Citron mâle (Gonepteryx rhamni) sur une fleur de buddleia.

  • Règne : Animalia
  • Classe : Insecta
  • Ordre : Lepidoptera
  • Famille : Pieridae
  • Sous-famille : Coliadinae
  • Genre : Gonepteryx

Citron mâle (Gonepteryx rhamni) sur une fleur de buddleia.

Papillon de l’ordre des lépidoptères et de la famille des piérides, le citron a été décrit par Linné en 1758 sous le nom de « Papilio rahmnii », puis il a été renommé « Gonepteryx rahmni » en 1815 par le zoologiste William Elford Leach.

Gonepteryx vient du grec « Gonia » qui signifie « angle » et de « Ptéron » qui veut dire « aile ». Le nom lui a été donné pour mettre en avant les bords anguleux de ces ailes.
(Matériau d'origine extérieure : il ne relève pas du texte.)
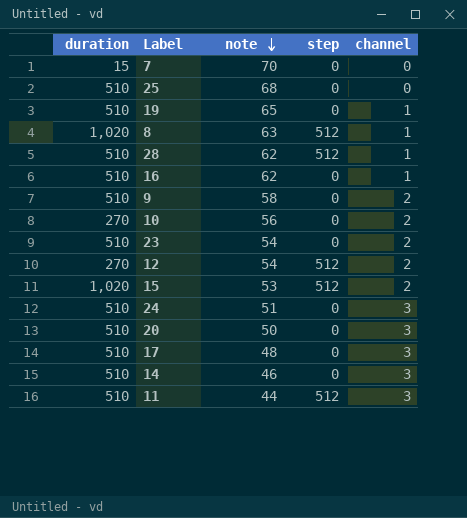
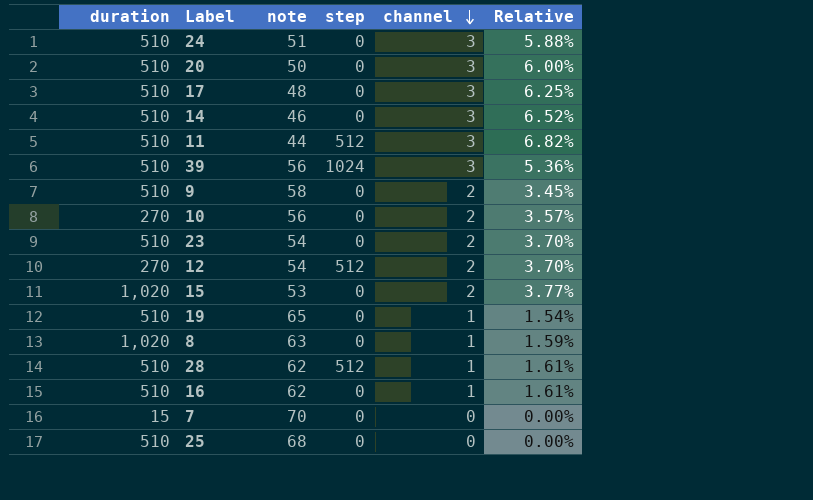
row order: note descending -> channel descending
column Relative | formula: none -> [channel] / [note]
row 39: none -> 510 | 56 | 1024 | 3 | 5.36%
15 | step: 512 -> 0
8 | step: 512 -> 0

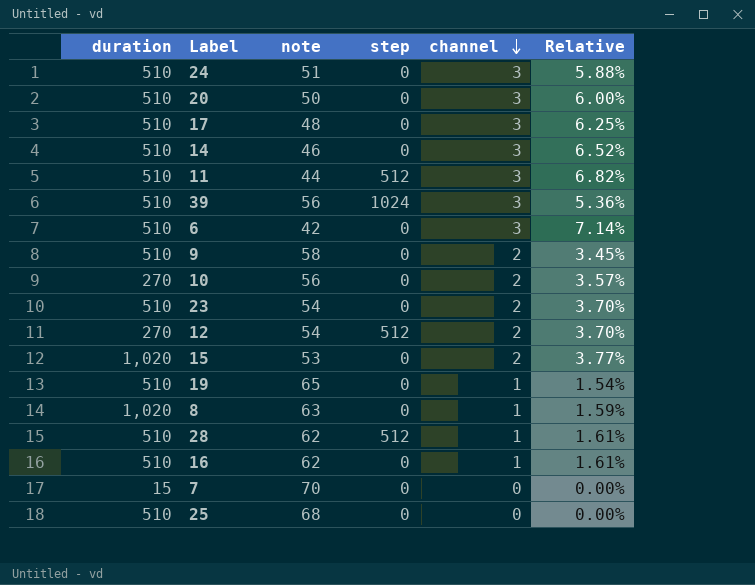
row 6: none -> 510 | 42 | 0 | 3 | 7.14%

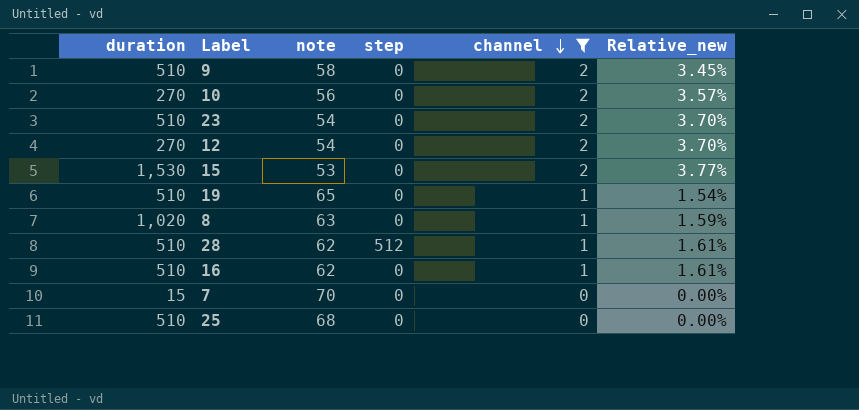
filter: none -> channel != 3
column name: Relative -> Relative_new
12 | step: 512 -> 0
15 | duration: 1,020 -> 1,530

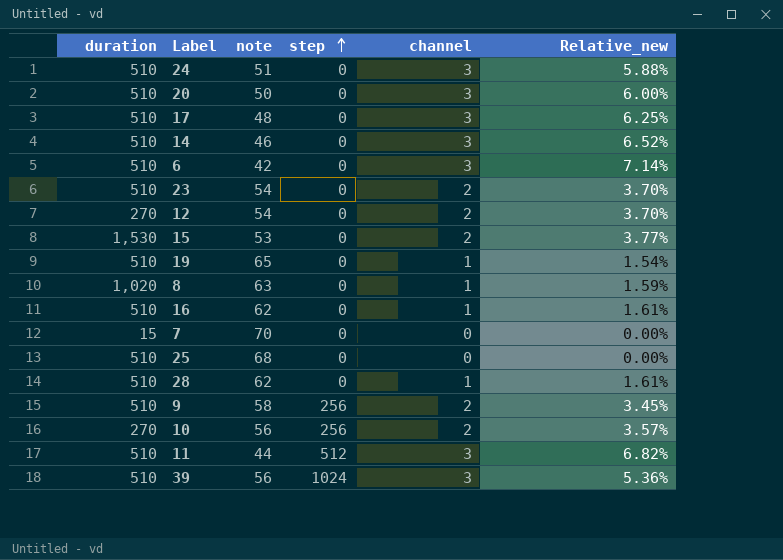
filter: channel != 3 -> none
row order: channel descending -> step ascending
28 | step: 512 -> 0
9 | step: 0 -> 256
10 | step: 0 -> 256

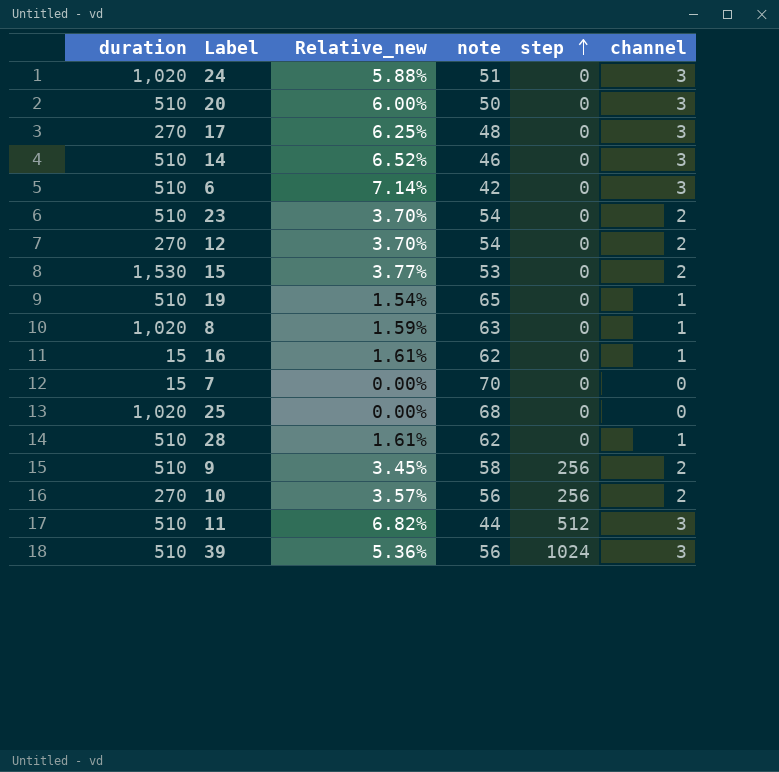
column Relative_new | position: 6 -> 3
24 | duration: 510 -> 1,020
17 | duration: 510 -> 270
16 | duration: 510 -> 15
25 | duration: 510 -> 1,020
Les autres papillons de la famille des piérides ont les ailes plutôt arrondies.
L’épithète « Rahmni » vient du grec « rhamnos » qui décrit tout simplement sa principale plante hôte le nerprun.
L’ensemble désigne un papillon aux ailes anguleuses dont la femelle pond ses œufs sur les nerpruns.

Son nom vernaculaire principal « citron » désigne la couleur jaune de ses ailes, mais il a aussi été appelé : Papillon caniculaire (de circonstance), la coliade du nerprun, la coliade citron, la piéride du nerprun ou le limon.

Dimorphisme
Le mâle citron a le dessus des ailes jaunes alors que celui de la femelle est plutôt blanchâtre. Le dessous des ailes du mâle est jaune alors celui de la femelle est verdâtre.
Mâle comme femelle ont un point rouge sous chaque aile.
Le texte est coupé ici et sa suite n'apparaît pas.